From the data below, copy out every line in which the word "with" occurs.

-------

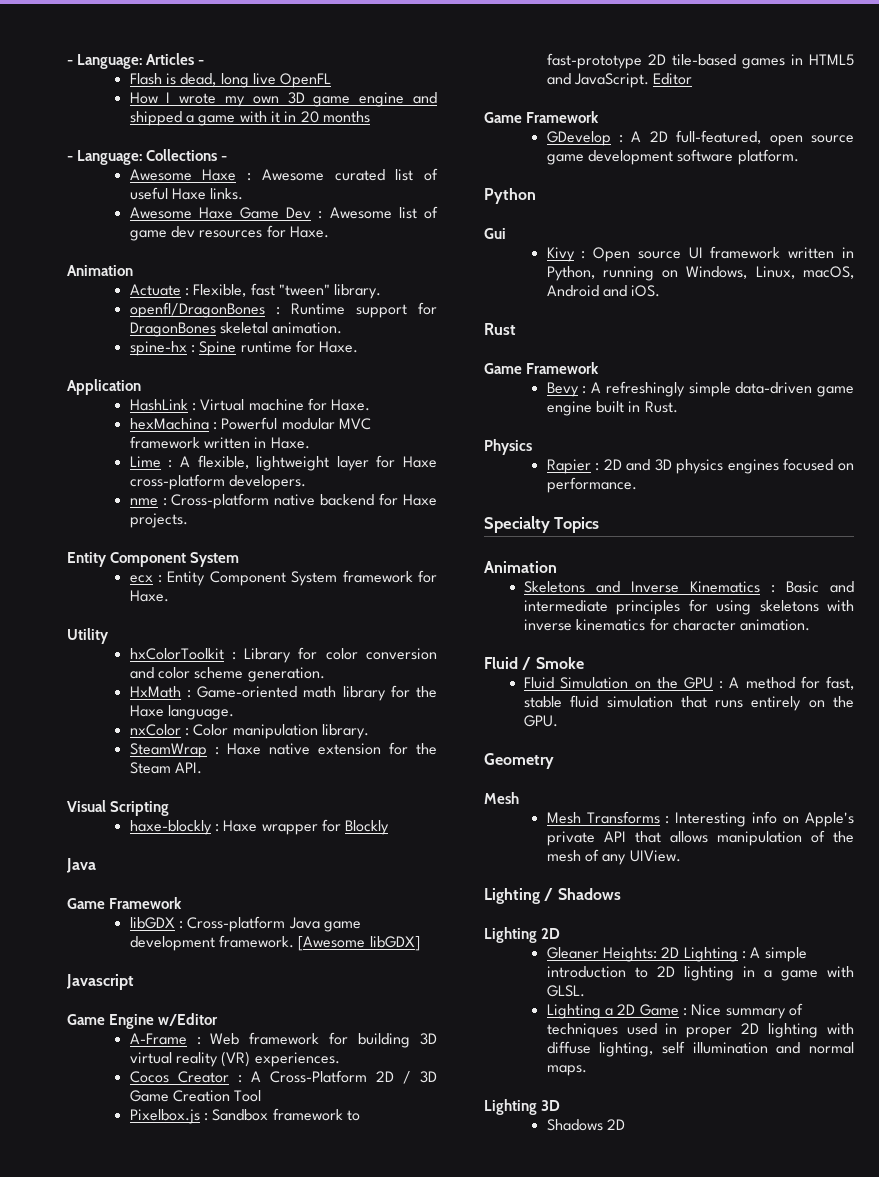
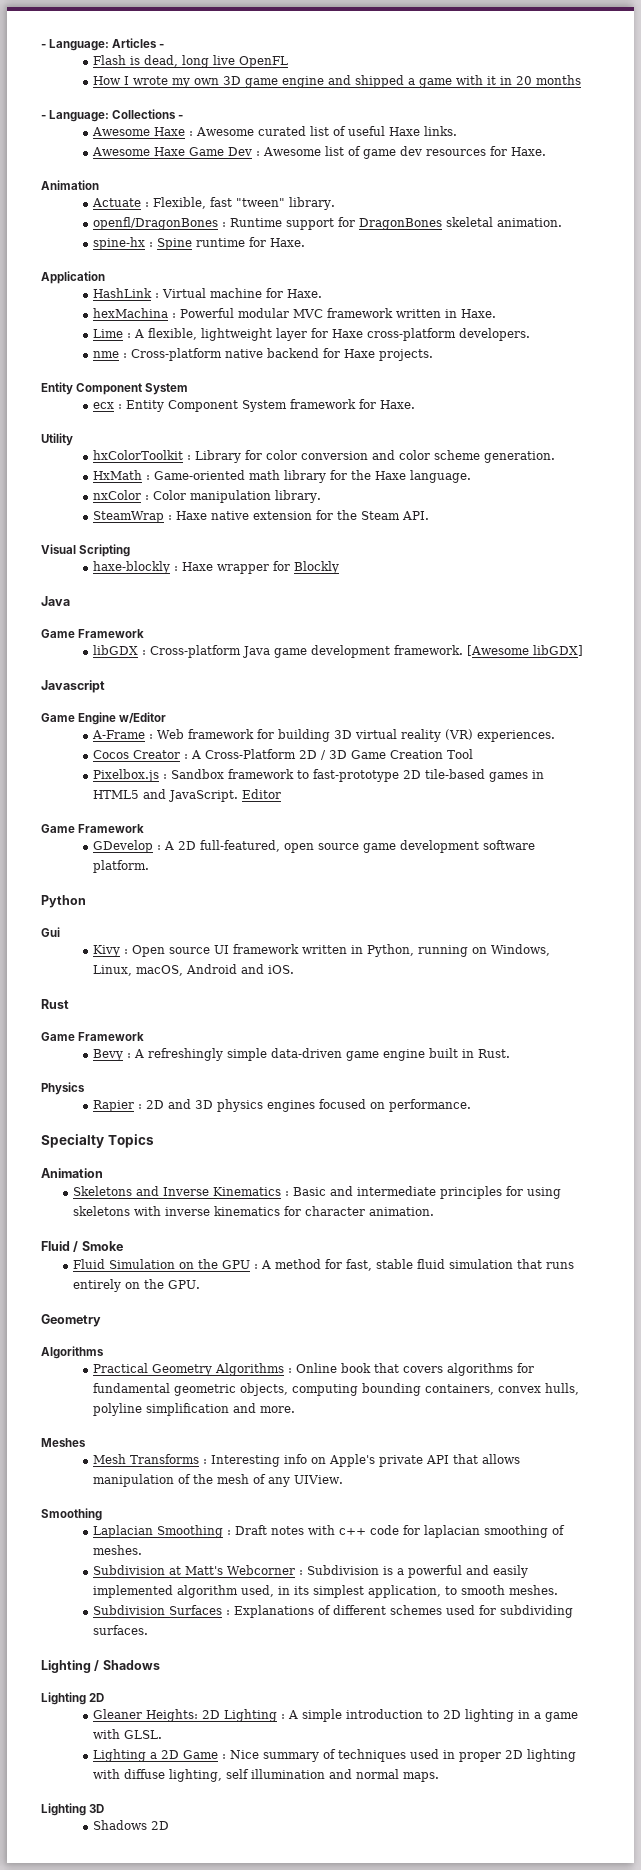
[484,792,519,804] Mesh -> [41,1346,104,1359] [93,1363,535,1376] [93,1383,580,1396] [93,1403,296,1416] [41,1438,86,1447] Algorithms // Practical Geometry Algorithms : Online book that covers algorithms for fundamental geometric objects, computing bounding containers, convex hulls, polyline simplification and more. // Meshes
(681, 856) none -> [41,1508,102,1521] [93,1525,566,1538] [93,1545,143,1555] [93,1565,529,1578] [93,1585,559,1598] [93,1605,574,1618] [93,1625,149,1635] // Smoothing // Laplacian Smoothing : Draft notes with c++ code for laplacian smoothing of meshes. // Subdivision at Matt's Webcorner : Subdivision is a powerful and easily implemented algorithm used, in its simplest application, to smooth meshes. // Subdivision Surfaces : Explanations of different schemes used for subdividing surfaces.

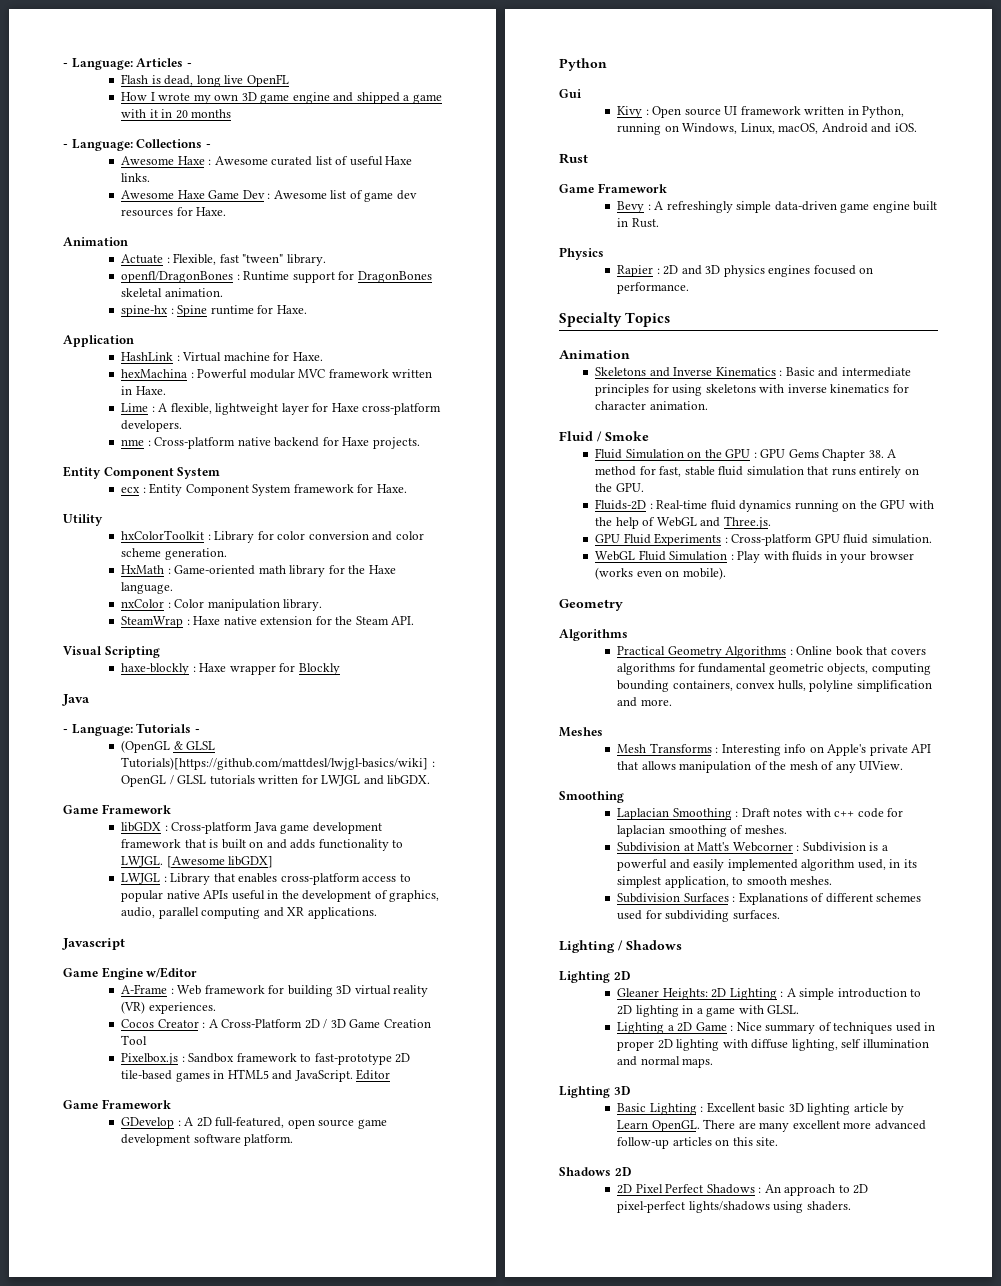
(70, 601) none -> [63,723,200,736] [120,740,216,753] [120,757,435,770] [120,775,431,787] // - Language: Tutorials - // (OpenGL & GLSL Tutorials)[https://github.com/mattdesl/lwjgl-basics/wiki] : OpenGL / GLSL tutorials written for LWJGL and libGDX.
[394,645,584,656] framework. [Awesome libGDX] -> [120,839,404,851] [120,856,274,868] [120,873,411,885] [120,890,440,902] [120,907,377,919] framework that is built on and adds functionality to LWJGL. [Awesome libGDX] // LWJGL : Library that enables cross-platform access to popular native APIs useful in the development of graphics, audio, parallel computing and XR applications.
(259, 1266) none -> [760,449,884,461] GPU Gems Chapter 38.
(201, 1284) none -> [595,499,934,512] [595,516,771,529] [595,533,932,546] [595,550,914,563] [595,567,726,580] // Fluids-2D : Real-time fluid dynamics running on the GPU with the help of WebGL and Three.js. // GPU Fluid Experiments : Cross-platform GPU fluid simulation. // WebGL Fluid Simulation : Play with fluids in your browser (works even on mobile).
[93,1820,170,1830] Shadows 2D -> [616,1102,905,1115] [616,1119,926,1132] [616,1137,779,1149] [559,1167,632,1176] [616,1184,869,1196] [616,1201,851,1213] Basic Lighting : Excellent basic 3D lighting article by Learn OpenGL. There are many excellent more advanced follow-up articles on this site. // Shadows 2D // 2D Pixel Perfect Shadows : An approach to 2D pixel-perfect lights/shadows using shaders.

-------

*Your response*:
(681, 856) none -> [41,1508,102,1521] [93,1525,566,1538] [93,1545,143,1555] [93,1565,529,1578] [93,1585,559,1598] [93,1605,574,1618] [93,1625,149,1635] // Smoothing // Laplacian Smoothing : Draft notes with c++ code for laplacian smoothing of meshes. // Subdivision at Matt's Webcorner : Subdivision is a powerful and easily implemented algorithm used, in its simplest application, to smooth meshes. // Subdivision Surfaces : Explanations of different schemes used for subdividing surfaces.
(201, 1284) none -> [595,499,934,512] [595,516,771,529] [595,533,932,546] [595,550,914,563] [595,567,726,580] // Fluids-2D : Real-time fluid dynamics running on the GPU with the help of WebGL and Three.js. // GPU Fluid Experiments : Cross-platform GPU fluid simulation. // WebGL Fluid Simulation : Play with fluids in your browser (works even on mobile).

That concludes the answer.